As all the sampling units for frame buffer operations are multiplied to work optimally with 4x FSAA this is actually the maximum mode available. Although the developer can choose to use 2x or no FSAA, there are no FSAA levels available higher than 4x. The sampling pattern is not programmable but fixed, although it does use a sample pattern that doesn't have any of the sample points intersecting one or another on either the vertical or horizontal axis. Although we don't know the exact sample pattern shape, we suspect it will be similar to that seen on other sparse sampled / jittered / rotated grid FSAA mechanisms we've seen over the past few years, such as this.
The ROP's can handle several different formats, including a special FP10 mode. FP10 is a floating point precision mode in the format of 10-10-10-2 (bits for Red, Green, Blue, Alpha). The 10 bit colour storage has a 3 bit exponent and 7 bit mantissa, with an available range of -32.0 to 32.0. Whilst this mode does have some limitations it can offer HDR effects but at the same cost in performance and size as standard 32-bit (8-8-8-8) integer formats which will probably result in this format being used quite frequently on XBOX 360 titles. Other formats such as INT16 and FP16 are also available, but they obviously have space implications. Like the resolution of the MSAA samples, there is a conversion step to change the front buffer format to a displayable 8-8-8-8 format when moving the completed frame buffer portion from the eDRAM memory out to system RAM.
The ROP's are fully orthogonal so Multi-Sampling can operate with all pixel formats supported.

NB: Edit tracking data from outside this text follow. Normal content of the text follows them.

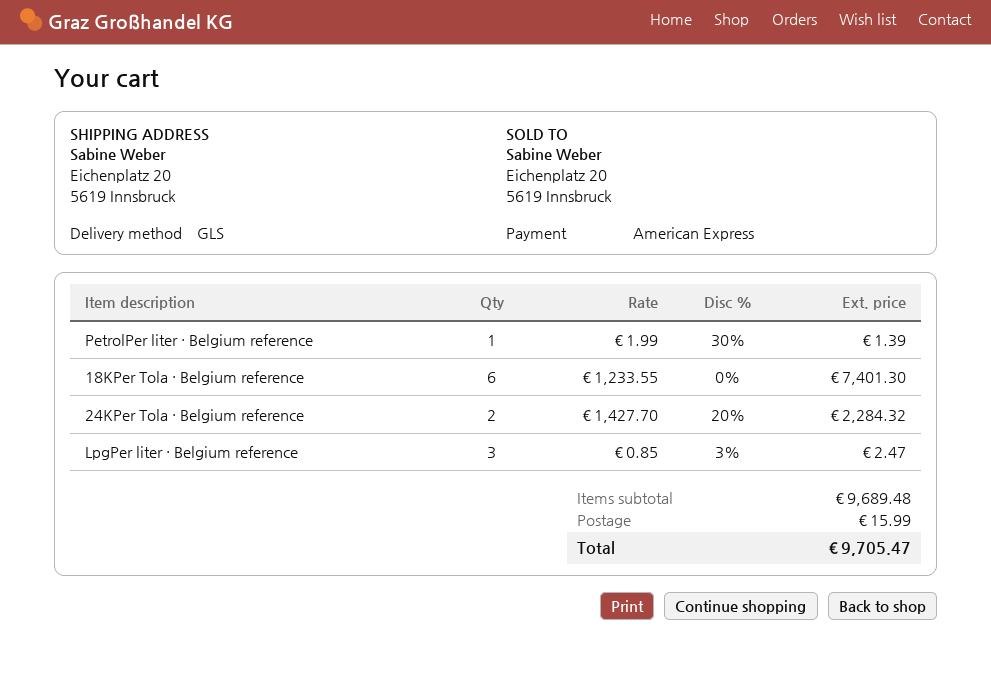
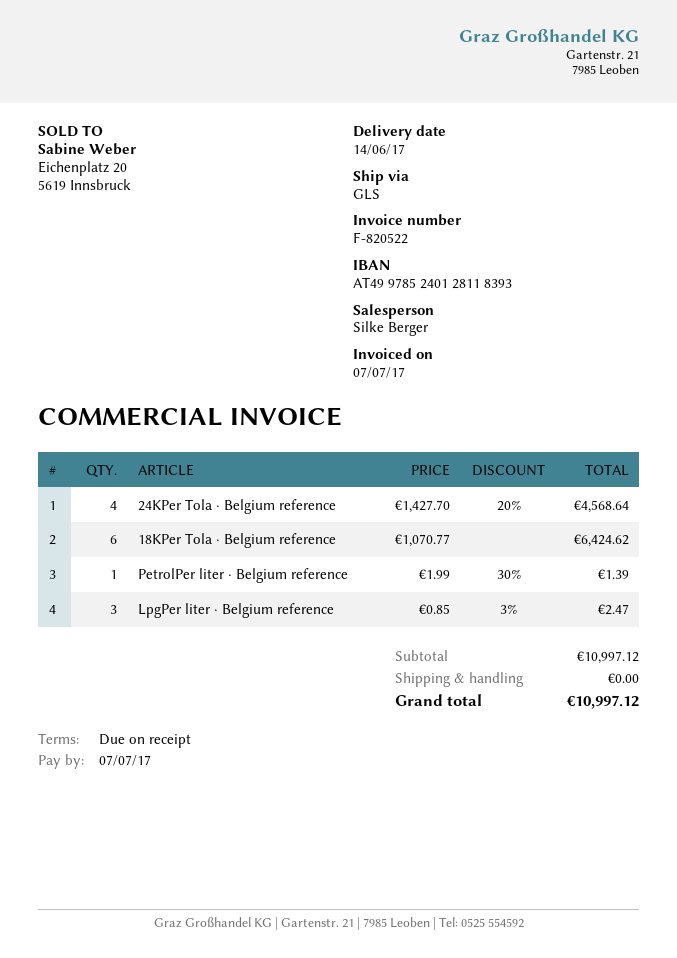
18KPer Tola · Belgium reference: 6 x 1233.55 = 7401.30 -> 6 x 1070.77 = 6424.62
24KPer Tola · Belgium reference: 2 x 1427.70 - 20% = 2284.32 -> 4 x 1427.70 - 20% = 4568.64
subtotal: 9689.48 -> 10997.12
shipping: 15.99 -> 0.00
total: 9705.47 -> 10997.12

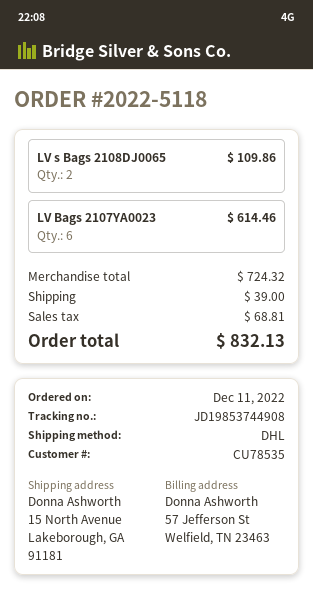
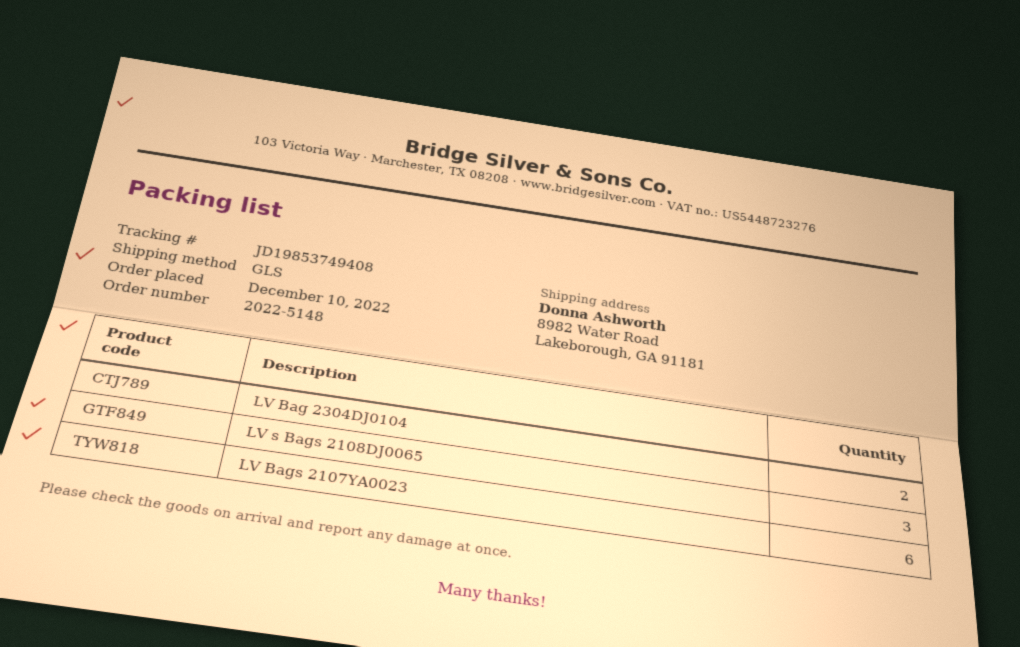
order number: 2022-5118 -> 2022-5148
order date: 2022-12-11 -> 2022-12-10
shipping method: DHL -> GLS
tracking number: JD19853744908 -> JD19853749408
ship to: 15 North Avenue, Lakeborough, GA 91181 -> 8982 Water Road, Lakeborough, GA 91181
LV s Bags 2108DJ0065: 2 -> 3
LV Bag 2304DJ0104: none -> 2

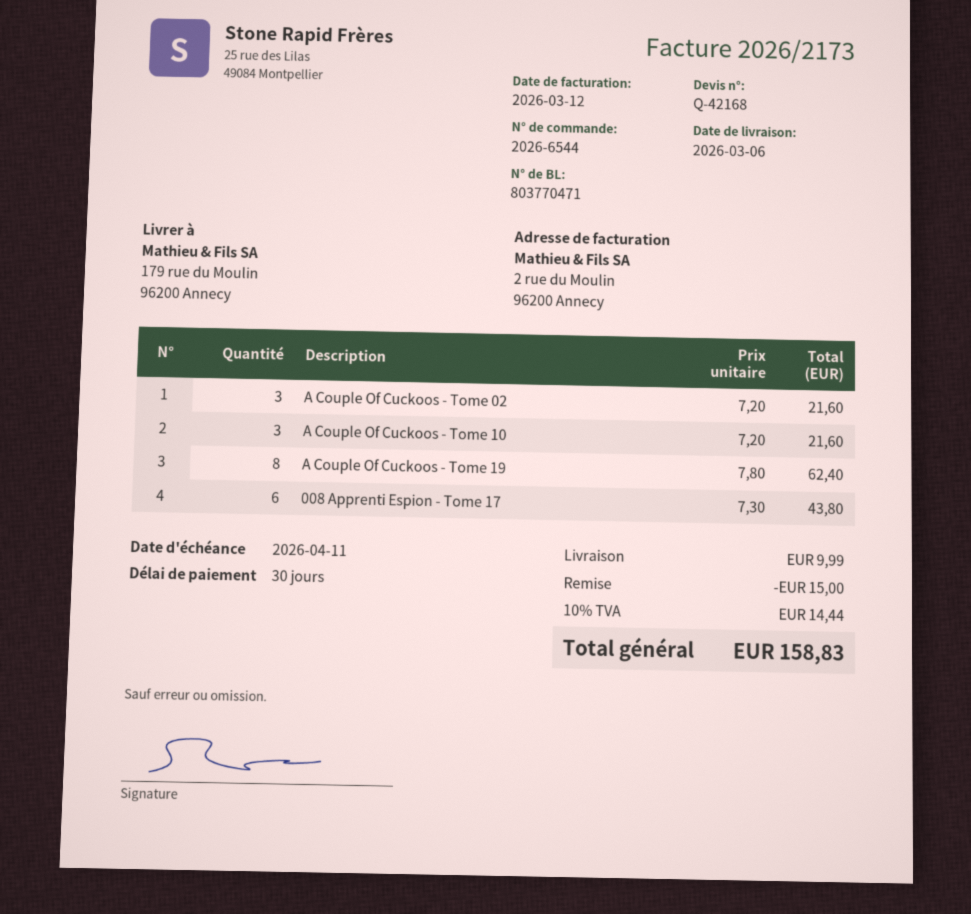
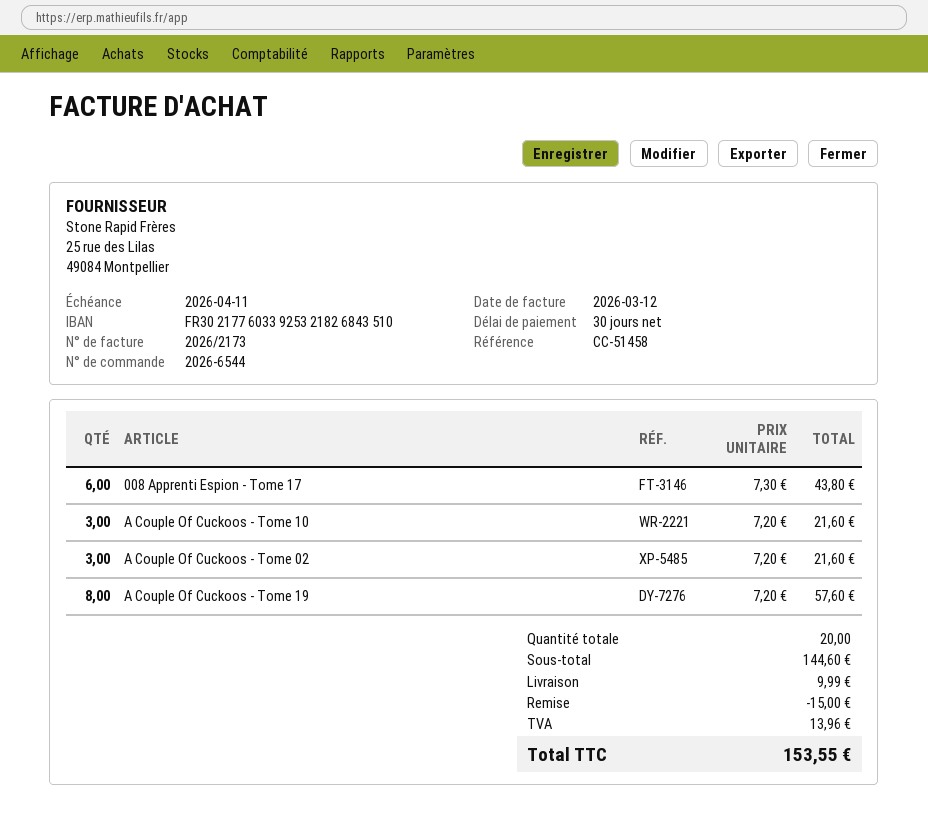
A Couple Of Cuckoos - Tome 19: 8 x 7.80 = 62.40 -> 8 x 7.20 = 57.60
tax: 14.44 -> 13.96
total: 158.83 -> 153.55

Render to texture operations will also be rendered out to the eDRAM first and then read out to UMA memory, when complete, in order to be used as a texture surface for the final frame rendering. Render to texture operations can also have Multi-Sample FSAA applied and the result can either be resolved on the way out to system memory or kept at the high resolution Multi-Sample level. As with standard pixel operations, the eDRAM memory can be written to with either another render to texture operation or pixel data whilst the data from the previous render to texture is being pushed out to UMA memory.